-------- Information shown
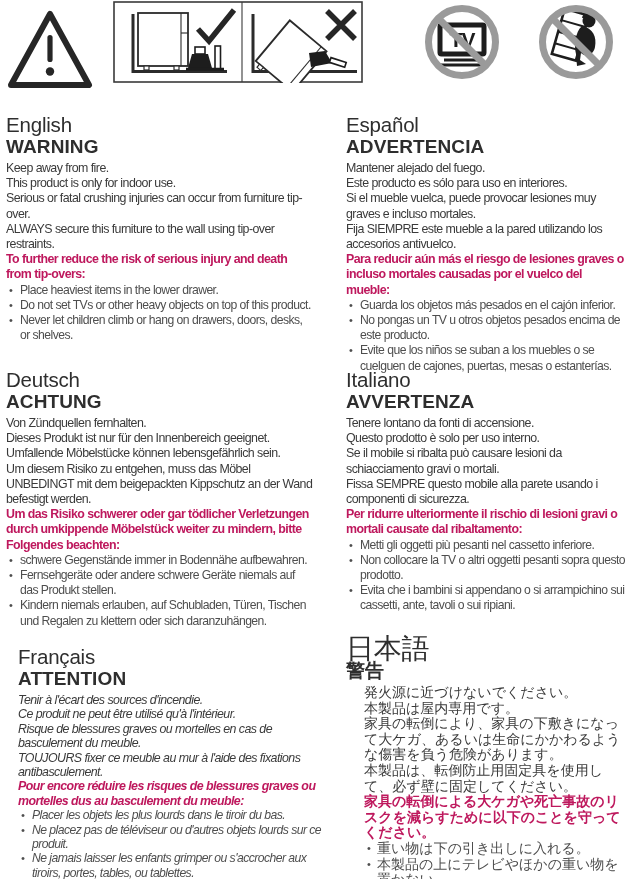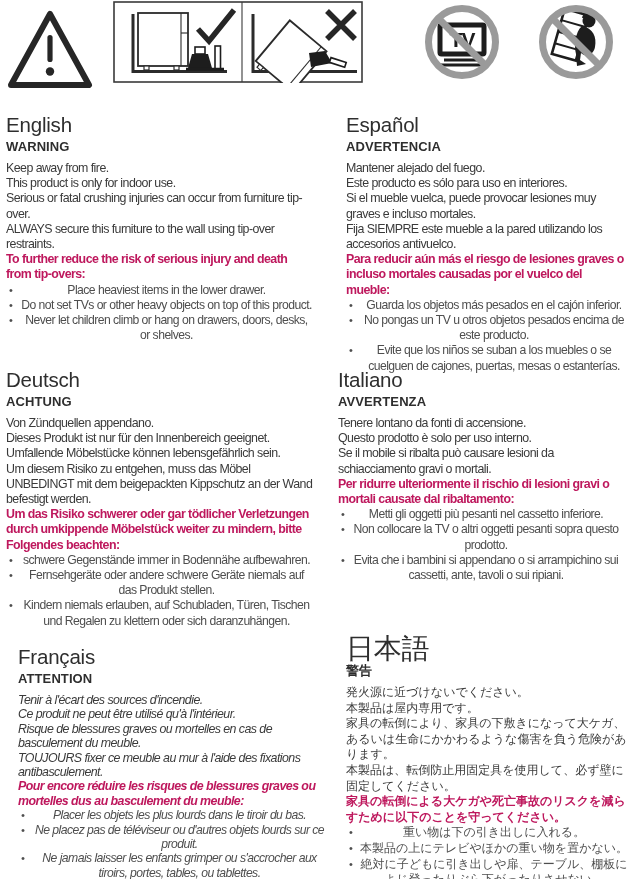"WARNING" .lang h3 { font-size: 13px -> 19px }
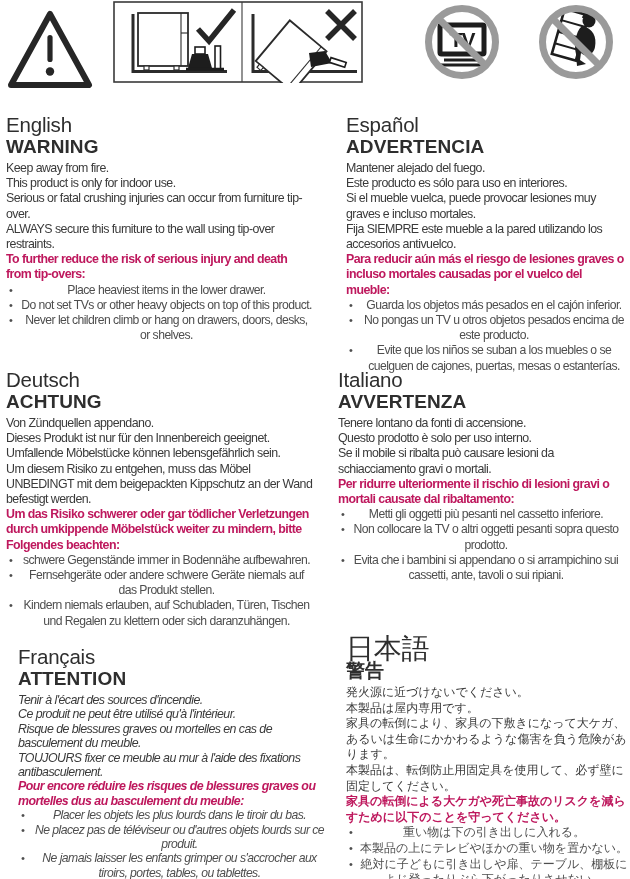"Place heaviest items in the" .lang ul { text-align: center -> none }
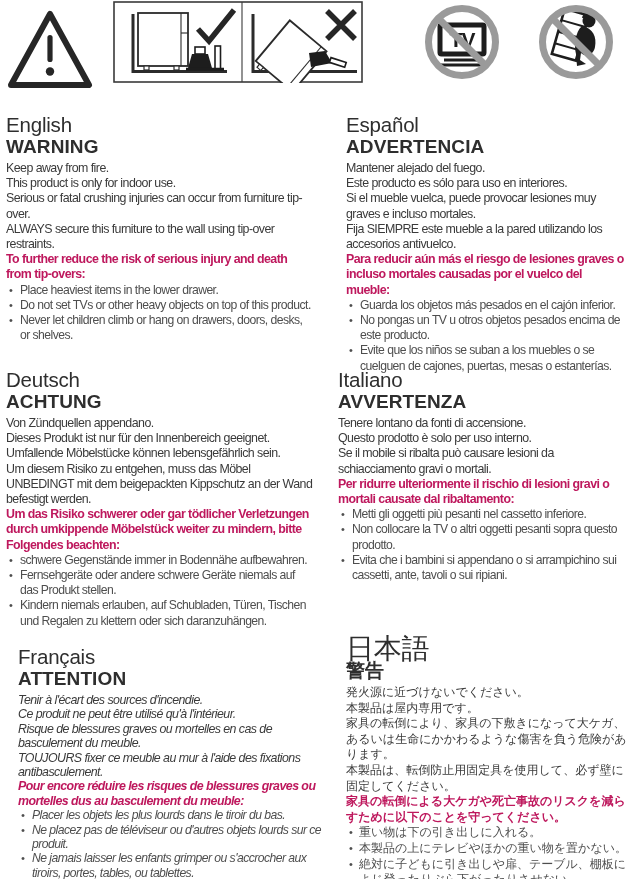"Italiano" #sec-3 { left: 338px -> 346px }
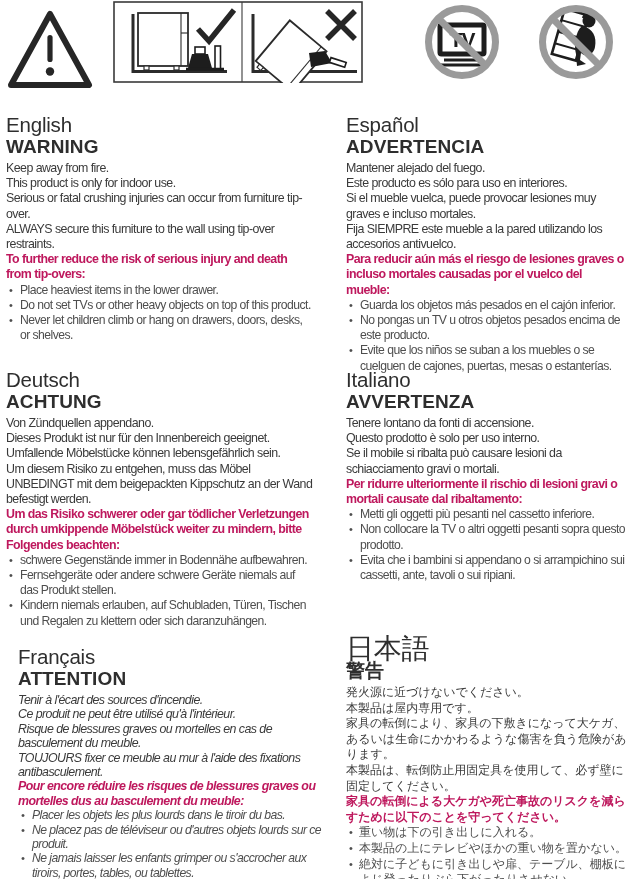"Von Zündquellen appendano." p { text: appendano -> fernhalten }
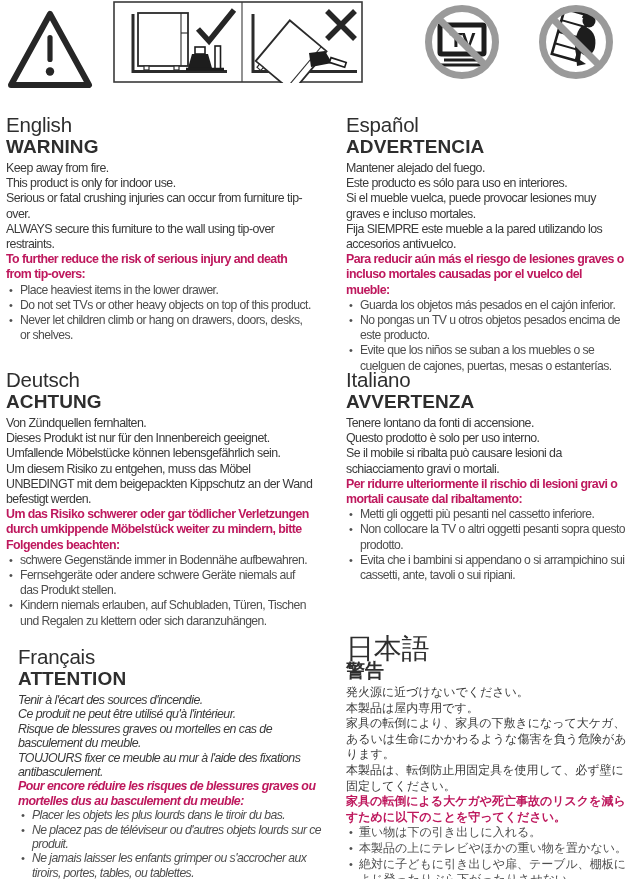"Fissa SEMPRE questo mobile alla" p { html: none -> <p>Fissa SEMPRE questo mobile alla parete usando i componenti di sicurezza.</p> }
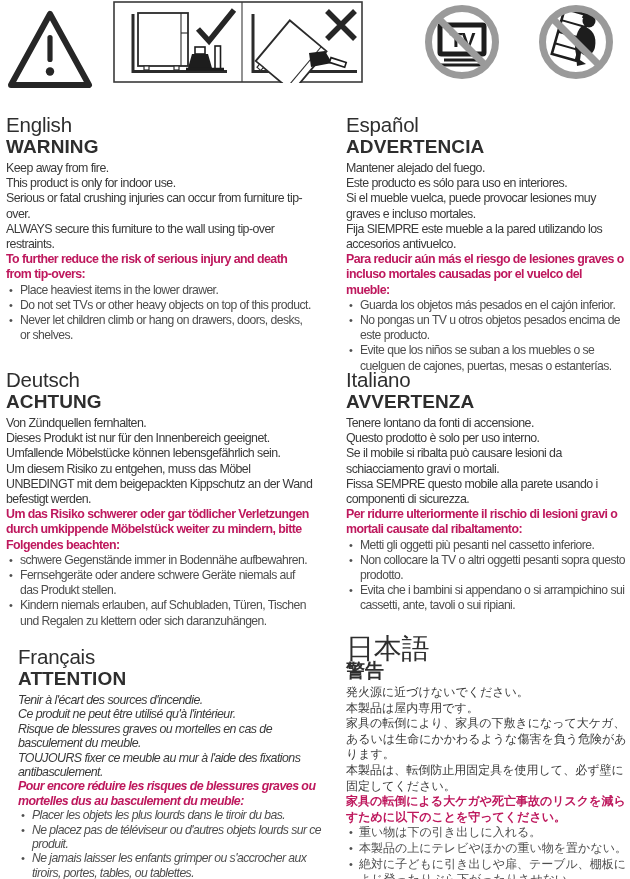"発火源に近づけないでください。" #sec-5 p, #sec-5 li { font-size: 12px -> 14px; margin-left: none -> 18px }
----------------
Activity: Would you repeat the complete listing exactly, excluding each picture it holds?

Answer for this exercise:
"WARNING" .lang h3 { font-size: 13px -> 19px }
"Place heaviest items in the" .lang ul { text-align: center -> none }
"Italiano" #sec-3 { left: 338px -> 346px }
"Von Zündquellen appendano." p { text: appendano -> fernhalten }
"Fissa SEMPRE questo mobile alla" p { html: none -> <p>Fissa SEMPRE questo mobile alla parete usando i componenti di sicurezza.</p> }
"発火源に近づけないでください。" #sec-5 p, #sec-5 li { font-size: 12px -> 14px; margin-left: none -> 18px }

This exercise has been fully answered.